A maiden pure unto the nether powers,

Chosen by lot, of lineage Aepytid,

Ye shall devote in sacrifice by night.

But if ye fail thereof, take ye a maid

E’en from a man of other race as victim,

An he shall give her willingly to slay.

And the story goes on to tell how in the end Aristodemus devoted his own daughter, and she became the accepted victim.

Here Pausanias, it will be noticed, does not give any reason for the sacrifice being required. But three points in his narrative are highly suggestive. The story of the sacrifice follows immediately upon the mention of the building of new fortifications—and the foundation of what was to be practically a new city was eminently a question on which to consult the Delphic oracle; the powers to whom sacrifice is ordered are designated merely as νέρτεροι δαίμονες, the nearest equivalent in ancient Greek to genii; and the time of the sacrifice is to be night, when, according to modern belief, genii are most active. If then modern superstition can ever teach us anything about ancient religion, it supplies the clue here. The maiden was to be sacrificed to the genii of Mount Ithome to ensure the stability of the new fortifications.

Now if my interpretation of this story is right and the practice of human sacrifice to genii was known in ancient Greece, the transition from the worship of genii in the form of snakes or dragons to the worship of tutelary heroes or gods in human likeness is readily explained on the analogy of a similar transition in modern belief. What was originally the victim was mistaken for the genius. The same confusion of thought, by which, in one version of ‘the Bridge of Arta,’ the genius in person demands a human victim and yet afterwards the victim speaks of herself as becoming the genius of the bridge, can be detected even in the oracle given to the Messenians. ‘If ye fail to find a maid of the blood of the Aepytidae,’ it said, ‘ye may take the daughter of a man of other lineage, provided that he give her willingly for sacrifice.’ Why the condition? Why ‘willingly’ only? Because, I think, even the Delphic oracle halted between two opinions—between the conception of the maiden as a victim to appease angry genii and the belief that the dead girl herself would become the guardian-daemon of the stronghold.

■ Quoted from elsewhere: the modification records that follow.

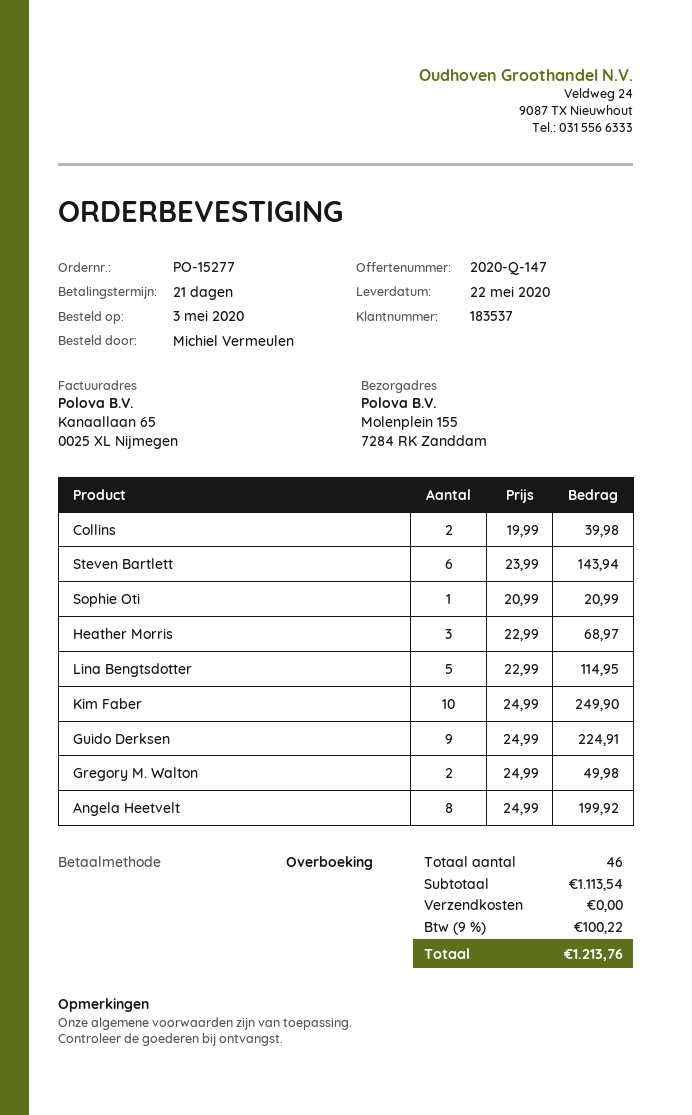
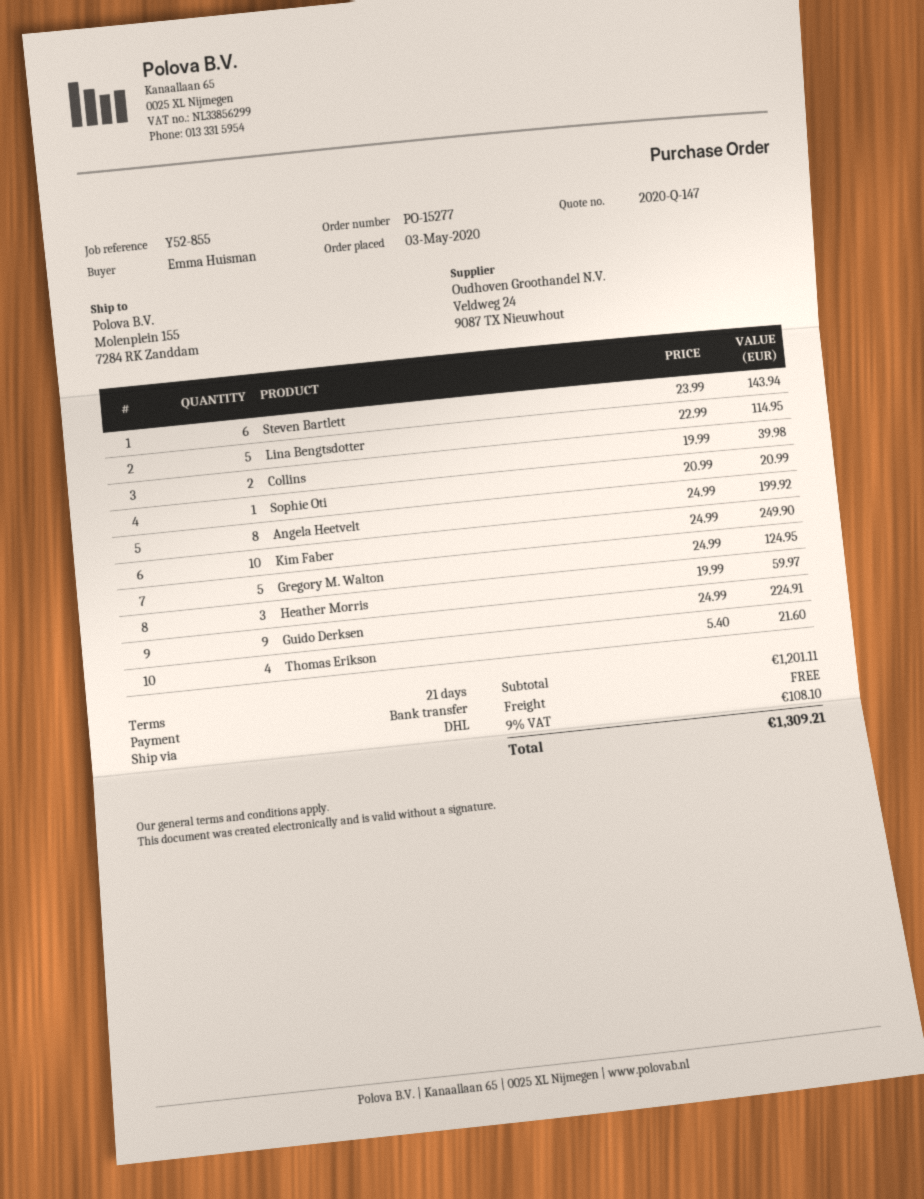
ordered by: Michiel Vermeulen -> Emma Huisman
Heather Morris: 3 x 22.99 = 68.97 -> 3 x 19.99 = 59.97
Gregory M. Walton: 2 x 24.99 = 49.98 -> 5 x 24.99 = 124.95
Thomas Erikson: none -> 4 x 5.40 = 21.60
subtotal: 1113.54 -> 1201.11
tax: 9% = 100.22 -> 9% = 108.10
total: 1213.76 -> 1309.21

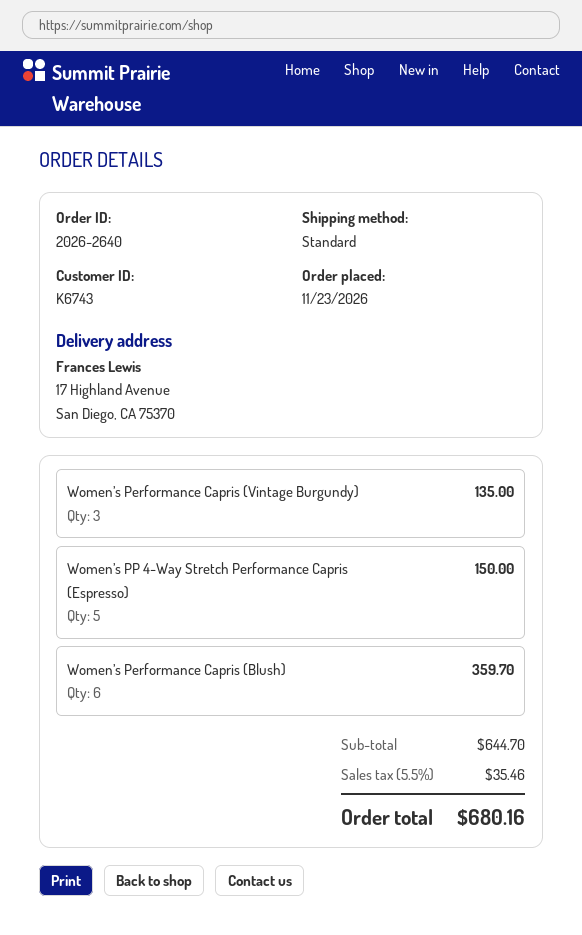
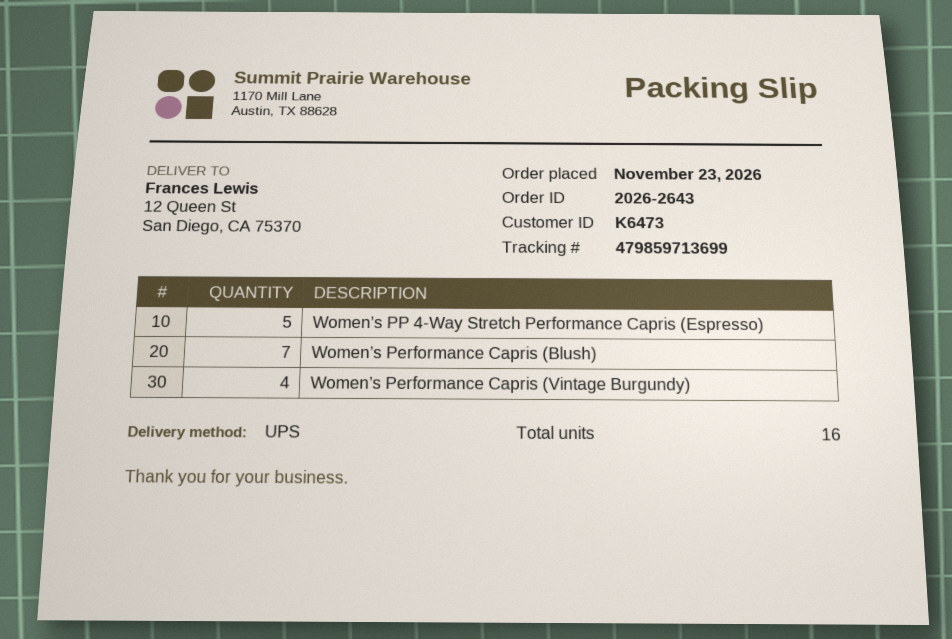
order number: 2026-2640 -> 2026-2643
customer number: K6743 -> K6473
shipping method: standard -> UPS
ship to: 17 Highland Avenue, San Diego, CA 75370 -> 12 Queen St, San Diego, CA 75370
Women’s Performance Capris (Vintage Burgundy): 3 -> 4
Women’s Performance Capris (Blush): 6 -> 7

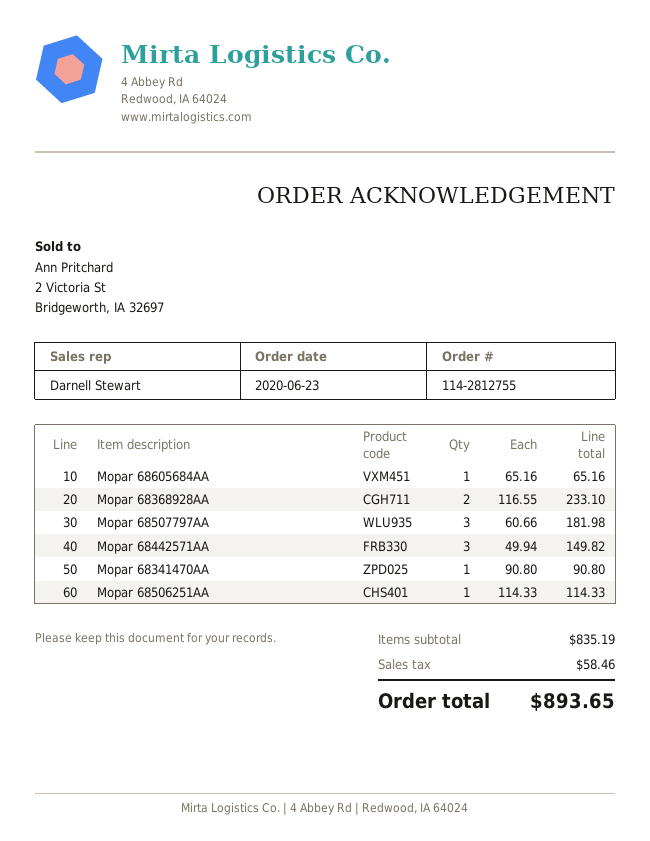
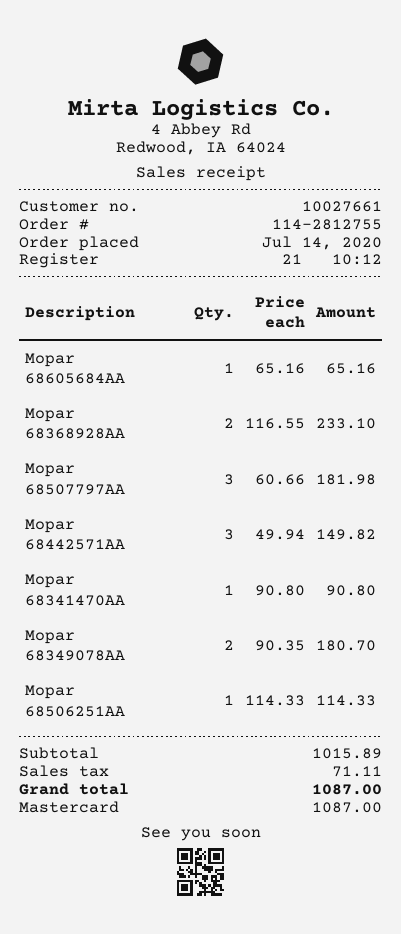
order date: 2020-06-23 -> 2020-07-14
Mopar 68349078AA: none -> 2 x 90.35 = 180.70
subtotal: 835.19 -> 1015.89
tax: 58.46 -> 71.11
total: 893.65 -> 1087.00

Let us read another story from Pausanias[717]: ‘At the base of Mount Cronius, on the north side (of the Altis at Olympia), between the treasuries and the mountain, there is a sanctuary of Ilithyia, and in it Sosipolis, a native daemon of Elis, is worshipped. To Ilithyia they give the surname “Olympian,” and elect a priestess to minister to her year by year. The old woman too who waits upon Sosipolis is bound by Elean custom to chastity in her own person, and brings water for the bathing of the god and serves him with barley-cakes kneaded with honey. In the front part of the temple, which is of double construction, is an altar of Ilithyia, and entrance thereto is public; but in the inner part Sosipolis is worshipped, and only the woman who serves the god may enter, and she only with her head and face covered by a white veil. And while she does so, maidens and married women wait in the temple of Ilithyia and sing a hymn; incense of all sorts is also offered to him, but no libations of wine. An oath also at the sanctuary of Sosipolis is taken on very great occasions.